The question seems settled, beaten to death even. Smart people have said smart things on the subject. To be a really good programmer, you need to know C.
Or do you?
I was enlightened twice this week. The first one made me realize that my assumptions don't go further than my knowledge behind them, and given the complexity of software running on my machine, that's almost non-existent. But what really drove it home was this Slashdot comment:
The end result is that I notice the many naive ways in which traditional C "bare metal" programmers assume that higher level languages are implemented.
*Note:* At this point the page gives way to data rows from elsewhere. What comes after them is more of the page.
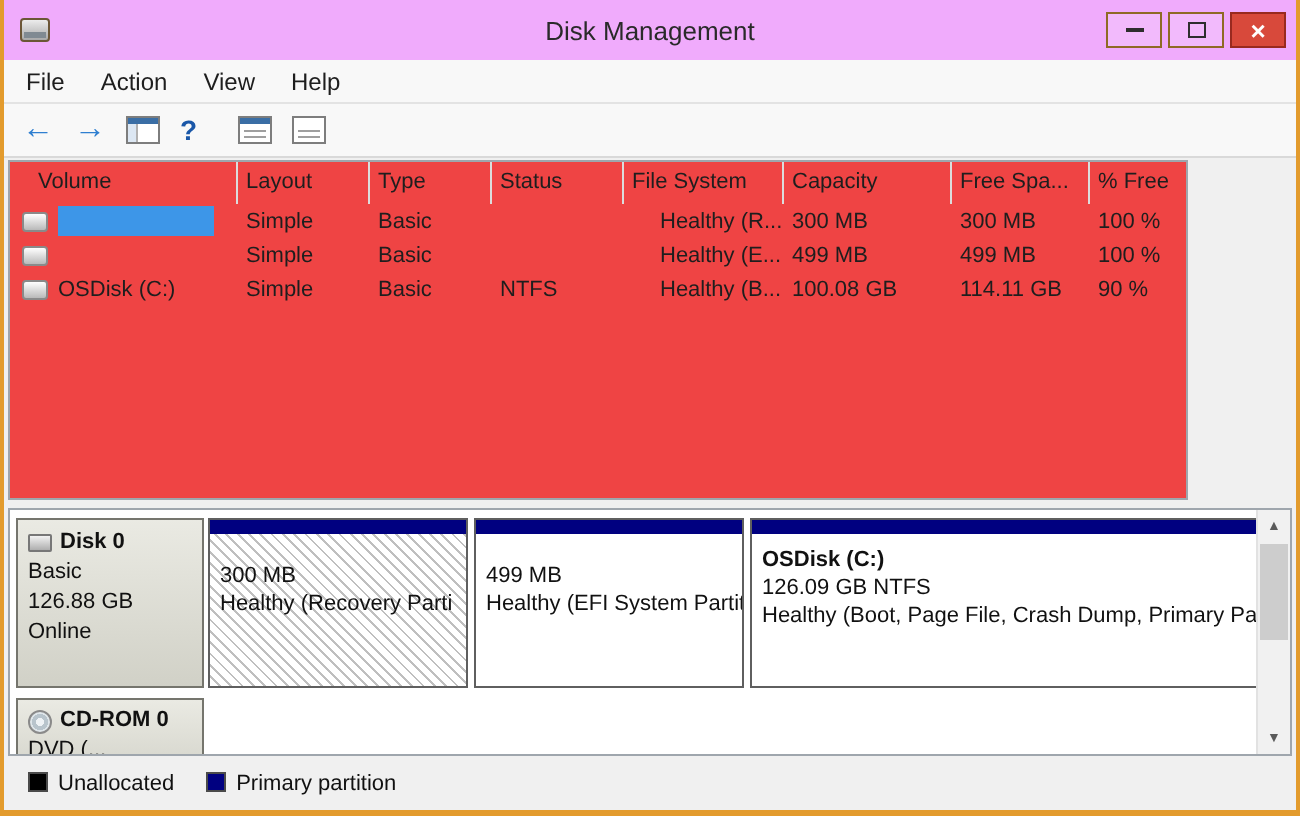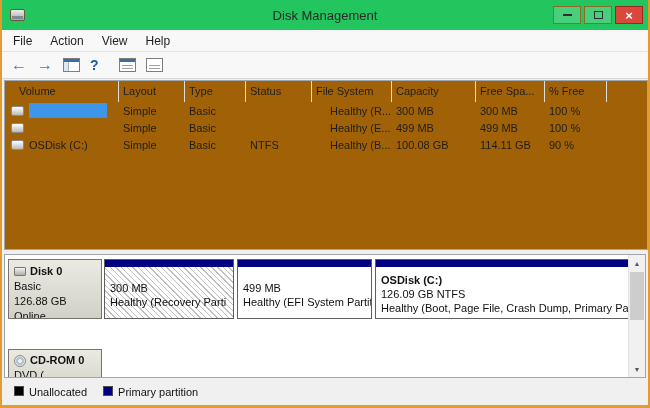--- a/index.html
+++ b/index.html
@@ -3,21 +3,21 @@
 <meta charset="utf-8">
 <style>
   * { margin:0; padding:0; box-sizing:border-box; }
   html, body { background:#ffffff; }
   body { font-family:"Liberation Sans", sans-serif; width:650px; height:408px; overflow:hidden; }
 
   .window { position:relative; width:650px; height:408px; background:#f0f0f0;
             border:2px solid #e39b2d; border-top:none; border-bottom-width:3px; overflow:hidden; }
 
   
-  .titlebar { height:30px; background:#22c55e; display:flex; align-items:center; position:relative; }
+  .titlebar { height:30px; background:#f0abfc; display:flex; align-items:center; position:relative; }
   .app-icon { width:15px; height:12px; margin-left:8px; background:linear-gradient(#ececec,#a8a8a8);
               border:1px solid #6b5636; border-radius:2px; position:relative; z-index:2; flex:none; }
   .app-icon::after { content:""; position:absolute; left:1px; right:1px; bottom:1px; height:3px; background:#808a92; }
   .title { position:absolute; left:0; right:0; text-align:center; font-size:13px; color:#2a2a2a; }
   .controls { margin-left:auto; display:flex; align-items:center; margin-right:5px; position:relative; z-index:2; }
   .ctrl { width:28px; height:18px; display:flex; align-items:center; justify-content:center;
           border:1px solid #8f6a25; background:rgba(255,255,255,0.18); margin-left:3px; }
   .ctrl-min-glyph { width:9px; height:2px; background:#2e2e2e; }
   .ctrl-max-glyph { width:9px; height:8px; border:1px solid #2e2e2e; }
   .ctrl.close { background:#d8493b; border-color:#99291f; color:#ffffff; font-size:13px; font-weight:bold; line-height:1; }
@@ -32,21 +32,21 @@
   .tb-help { color:#1a57a8; font-size:14px; font-weight:bold; margin-right:10px; }
   .tb-win { display:inline-block; width:17px; height:14px; border:1px solid #7d7d7d; background:#fff;
             position:relative; margin-right:10px; }
   .tb-win .bar { position:absolute; top:0; left:0; right:0; height:3px; background:#3a6ea5; }
   .tb-win .panel { position:absolute; top:3px; left:0; bottom:0; width:5px; background:#dce7f3; border-right:1px solid #b0b0b0; }
   .tb-win .rows { position:absolute; top:6px; left:2px; right:2px; bottom:2px;
                   background:repeating-linear-gradient(#9f9f9f 0 1px, transparent 1px 3px); }
   .tb-gap { width:10px; }
 
   
-  .list-area { position:absolute; left:2px; top:80px; width:644px; height:170px; background:#a16207;
+  .list-area { position:absolute; left:2px; top:80px; width:590px; height:170px; background:#ef4444;
                border:1px solid #9fa6ad; overflow:hidden; }
   .list-header { display:flex; height:21px; }
   .hcell { border-right:1px solid #dcdcdc; font-size:11px; color:#1e1e1e; padding:4px 0 0 4px;
            white-space:nowrap; overflow:hidden; flex:none; }
   .hcell.w-vol { padding-left:14px; }
   .lrow { display:flex; height:17px; align-items:center; }
   .cell { font-size:11px; color:#1e1e1e; padding-left:4px; white-space:nowrap; overflow:hidden; flex:none; }
   .w-vol{width:114px;} .w-layout{width:66px;} .w-type{width:61px;} .w-fs{width:80px;}
   .w-status{width:66px;} .w-cap{width:84px;} .w-free{width:69px;} .w-pct{width:62px;}
   .w-fill{ flex:1; border-right:none; }
@@ -54,21 +54,21 @@
   .drive-icon { width:13px; height:10px; background:linear-gradient(#ffffff,#b9b9b9); border:1px solid #8a8a8a;
                 border-radius:2px; margin-right:5px; flex:none; }
   .sel-box { flex:1; height:15px; background:#3d96e8; margin-right:12px; }
 
   
   .splitter { position:absolute; left:0; top:250px; width:100%; height:4px; background:#f0f0f0; }
 
   
   .graph-area { position:absolute; left:2px; top:254px; width:642px; height:124px; background:#ffffff;
                 border:1px solid #9fa6ad; overflow:hidden; }
-  .disk-row { position:absolute; left:3px; top:4px; right:21px; height:60px; display:flex; }
+  .disk-row { position:absolute; left:3px; top:4px; right:21px; height:85px; display:flex; }
   .label-panel { width:94px; flex:none; border:1px solid #75756d; background:linear-gradient(#eaeae3,#d1d1c7);
                  padding:4px 5px; font-size:11px; line-height:15px; color:#111; overflow:hidden; }
   .label-title { font-weight:bold; display:flex; align-items:center; white-space:nowrap; }
   .disk-mini-icon { width:12px; height:9px; background:linear-gradient(#f2f2f2,#aeaeae); border:1px solid #777777;
                     border-radius:1px; margin-right:4px; flex:none; }
   .cd-icon { width:12px; height:12px; border-radius:50%; border:1px solid #8a8a8a; flex:none; margin-right:4px;
              background:radial-gradient(circle, #eef2f5 0 2px, #b8c4cc 2px 4px, #dfe6ea 4px 6px); }
   .partitions { flex:1; display:flex; margin-left:2px; gap:3px; }
   .part { border:1px solid #5f5f5f; background:#ffffff; overflow:hidden; flex:none; }
   .part.p1 { width:130px; }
They make bad "optimization" decisions in projects they influence, because they have no idea how a compiler works or how different a good runtime system may be from the naive macro-assembler model they understand.
Then it hit me: C is just one more abstraction, like all others. Even the CPU itself is only an abstraction! I've just never seen it break, because I don't have the tools to measure it.
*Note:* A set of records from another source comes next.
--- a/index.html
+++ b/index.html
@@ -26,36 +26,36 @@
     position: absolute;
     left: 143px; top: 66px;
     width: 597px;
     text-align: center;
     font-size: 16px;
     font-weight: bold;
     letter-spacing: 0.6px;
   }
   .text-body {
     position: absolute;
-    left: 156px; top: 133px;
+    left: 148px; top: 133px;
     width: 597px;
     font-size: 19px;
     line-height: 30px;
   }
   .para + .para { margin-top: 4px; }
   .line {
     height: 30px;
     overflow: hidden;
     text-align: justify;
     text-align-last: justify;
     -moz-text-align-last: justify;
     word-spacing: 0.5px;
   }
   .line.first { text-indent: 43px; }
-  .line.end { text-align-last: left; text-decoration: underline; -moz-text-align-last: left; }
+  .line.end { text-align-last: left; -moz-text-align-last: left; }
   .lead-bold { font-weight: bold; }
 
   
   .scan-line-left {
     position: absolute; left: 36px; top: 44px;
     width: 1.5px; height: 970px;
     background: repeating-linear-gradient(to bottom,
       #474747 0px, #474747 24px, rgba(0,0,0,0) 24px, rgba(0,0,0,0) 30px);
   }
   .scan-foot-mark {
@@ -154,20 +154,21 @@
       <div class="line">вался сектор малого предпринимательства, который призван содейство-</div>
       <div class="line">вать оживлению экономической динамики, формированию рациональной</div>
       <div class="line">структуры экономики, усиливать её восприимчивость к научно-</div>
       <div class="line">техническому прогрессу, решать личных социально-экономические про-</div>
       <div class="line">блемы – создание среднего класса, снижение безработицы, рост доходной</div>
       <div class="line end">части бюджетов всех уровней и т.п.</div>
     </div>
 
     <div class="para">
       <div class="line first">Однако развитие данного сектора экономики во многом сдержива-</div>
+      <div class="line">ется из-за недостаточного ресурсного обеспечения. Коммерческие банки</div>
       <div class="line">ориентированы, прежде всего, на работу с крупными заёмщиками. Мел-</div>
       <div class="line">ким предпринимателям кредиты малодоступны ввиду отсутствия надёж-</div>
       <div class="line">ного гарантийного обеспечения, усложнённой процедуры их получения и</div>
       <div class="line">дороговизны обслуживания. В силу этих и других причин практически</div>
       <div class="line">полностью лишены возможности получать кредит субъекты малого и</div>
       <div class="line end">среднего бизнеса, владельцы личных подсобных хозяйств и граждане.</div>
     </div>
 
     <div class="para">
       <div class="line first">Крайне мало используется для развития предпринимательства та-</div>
I'm confused. Has my mind been mutilated beyond recovery, like Dijkstra said about BASIC? Am I living in a constant state of premature optimization? Is there hope for me, now that I realized I know nothing about anything? Is there anything to know, even? And why is it so fascinating, that everything I've written in the last five years might have been fundamentally wrong?
To sum it up: is there any value in knowing more than the API docs tell me?
EDIT: Made CW. Of course this also means now you must post examples of the interpreter/runtime optimizing better than we do :)
Neither knowing C nor knowing the lower-level details of implementation hurt you -- in themselves. What can and will hurt you is if you consistently think and work in terms of the low-level details, even when it's inappropriate.
The old saying was that "real programmers can write FORTRAN in any language." If you do the same using C, it's not an improvement. If you're writing Lisp, write Lisp. If you're writing Python, write Python. What's appropriate and reasonable for C is not for either of those (or any of many others).
A great programmer needs to be able to think at many different levels of abstraction, and (more importantly) recognize and apply the level of abstraction that's appropriate to the task at hand.
Knowledge of C's level of abstraction doesn't hurt. Ignorance of alternatives can (and will).